# mmEasyVoice

> Simple text-to-speech skill using MiniMax Voice API. Converts text to audio with customizable voice selection. Use for generating speech audio from text.

- Author: BLUE-coconut
- Repository: MiniMax-OpenPlatform/MiniMaxSkills
- Version: 20260206153818
- Stars: 6
- Forks: 0
- Last Updated: 2026-02-06
- Source: https://github.com/MiniMax-OpenPlatform/MiniMaxSkills
- Web: https://mule.run/skillshub/@@MiniMax-OpenPlatform/MiniMaxSkills~mmEasyVoice:20260206153818

---

---
name: mmEasyVoice
description: Simple text-to-speech skill using MiniMax Voice API. Converts text to audio with customizable voice selection. Use for generating speech audio from text.
---

# MiniMax Easy Voice

Simple text-to-speech skill powered by MiniMax Voice API. Converts any text into natural-sounding audio with customizable voice selection.


## Usage
### [Step 1] Preparation

**IMPORTANT:** Before using this skill, always verify the environment:

```bash
python check_environment.py
```

**If API key is not set:**
```bash
export MINIMAX_VOICE_API_KEY="your-api-key-here"
```

**Requirements:**
- Python 3.8+
- MINIMAX_VOICE_API_KEY environment variable (required)
- FFmpeg (optional, for audio merging/conversion)

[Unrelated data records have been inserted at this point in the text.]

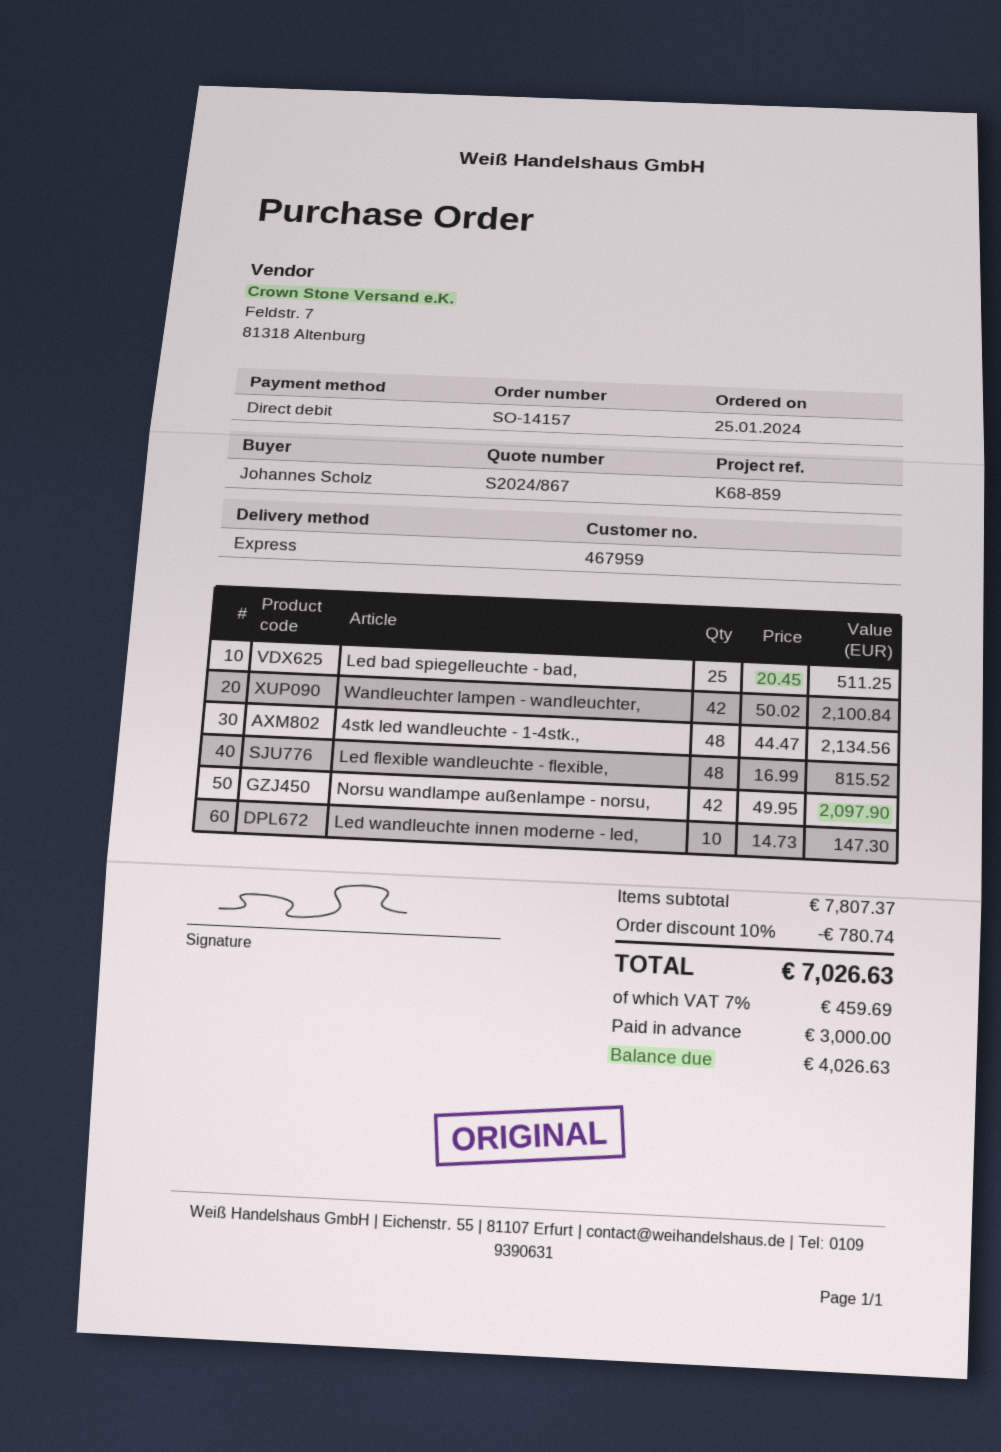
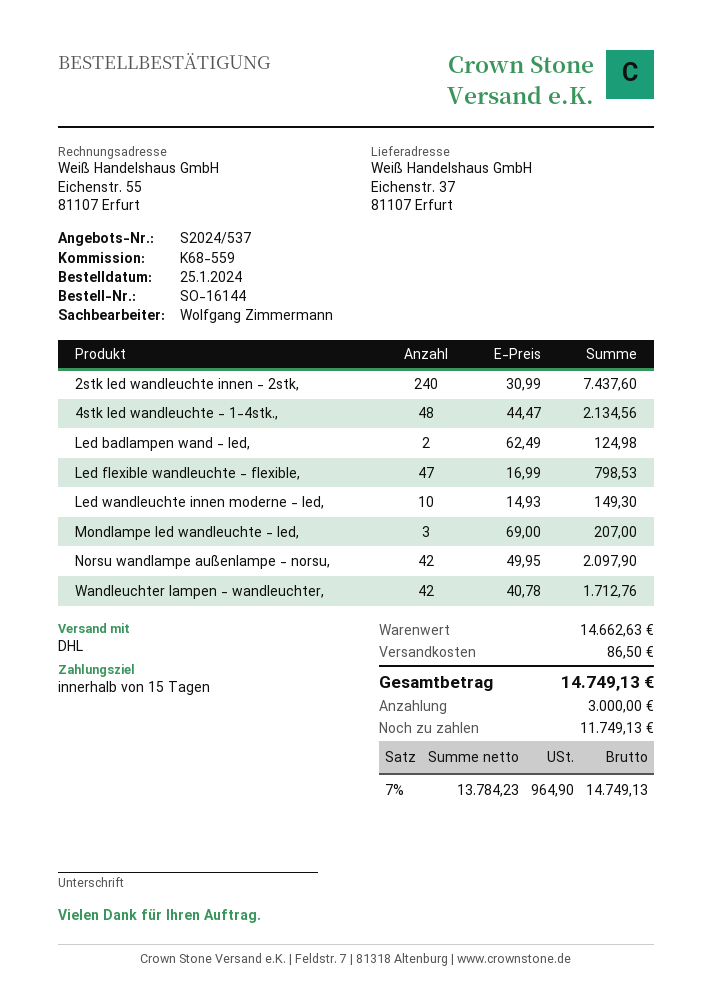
quote number: S2024/867 -> S2024/537
order number: SO-14157 -> SO-16144
reference: K68-859 -> K68-559
shipping method: express -> DHL
Led bad spiegelleuchte - bad,: 25 x 20.45 = 511.25 -> none
Wandleuchter lampen - wandleuchter,: 42 x 50.02 = 2100.84 -> 42 x 40.78 = 1712.76
Led flexible wandleuchte - flexible,: 48 x 16.99 = 815.52 -> 47 x 16.99 = 798.53
Led wandleuchte innen moderne - led,: 10 x 14.73 = 147.30 -> 10 x 14.93 = 149.30
2stk led wandleuchte innen - 2stk,: none -> 240 x 30.99 = 7437.60
Led badlampen wand - led,: none -> 2 x 62.49 = 124.98
Mondlampe led wandleuchte - led,: none -> 3 x 69.00 = 207.00
subtotal: 7807.37 -> 14662.63
discount: 10% = 780.74 -> none
shipping: none -> 86.50
tax: 7% = 459.69 -> 7% = 964.90
total: 7026.63 -> 14749.13
balance: 4026.63 -> 11749.13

### [Step 2] Generate speech audio from text

Convert any text to speech in one command:

```bash
# Default voice (male-qn-qingse)
python mmvoice.py tts "Hello, this is a test." -o test.mp3

# Chinese text
python mmvoice.py tts "你好，这是一个测试。" -o test_cn.mp3

# Specify a different voice by "-v voice_id"
python mmvoice.py tts "Hello world" -v female-shaonv -o hello.mp3

# Specify output path
python mmvoice.py tts "Your text" -o /path/to/output.mp3
```

**Required parameters:**
- `text`: The text you want to convert to speech
- `-o OUTPUT`: Output audio file path (required)

**Optional parameters:**
- `-v VOICE_ID`: Voice to use (default: male-qn-qingse)


### Usage Details

**Text length limits:**
- Up to 10,000 characters per request
- For longer text, split into multiple requests and merge later

**Pause insertion:** Use `<#x#>` where x = pause duration in seconds
- Example: `"Hello<#1.5#>world"` = 1.5 second pause between words
- Range: 0.01 to 99.99 seconds

**Emotion matching:** speech-2.8 models automatically match emotions to your text content


## Voice Selection

Choose the right voice for your content by consulting the voice catalog:

```bash
# List all available voices
python mmvoice.py list-voices
```

**Voice catalog:** `reference/voice_catalog.md`

Contains:
- All available system voices (male, female)
- Voice characteristics and recommended use cases
- How to select the right voice for your content


## Advanced Options

### Voice Management

**List available voices:**
```bash
python mmvoice.py list-voices
```

**Clone a voice from audio sample:**
```bash
python mmvoice.py clone audio_file.mp3 --voice-id my-custom-voice
```

**Design a voice from description:**
```bash
python mmvoice.py design "A warm, gentle female voice" --voice-id designed-voice
```


### Audio Processing

**Merge multiple audio files:**
```bash
python mmvoice.py merge file1.mp3 file2.mp3 file3.mp3 -o combined.mp3
```

**Convert audio format:**
```bash
python mmvoice.py convert input.wav -o output.mp3 --format mp3
```


## Reference Documents

Open these when needed for more details:

|| Document | When to Use |
||----------|-------------|
|| `reference/voice_catalog.md` | Choosing a voice_id |
|| `reference/getting-started.md` | Environment setup |
|| `reference/audio-guide.md` | Audio processing |
|| `reference/voice-guide.md` | Voice cloning and design |
|| `reference/troubleshooting.md` | Common issues and solutions |


## Troubleshooting

Common issues:

1. **API key not set:** Run `export MINIMAX_VOICE_API_KEY="your-key"`
2. **FFmpeg missing:** Install with `brew install ffmpeg` (macOS) or `sudo apt install ffmpeg` (Ubuntu)
3. **Voice not found:** Use `python mmvoice.py list-voices` to see available voices

Run environment check:
```bash
python check_environment.py
```

See `reference/troubleshooting.md` for more solutions.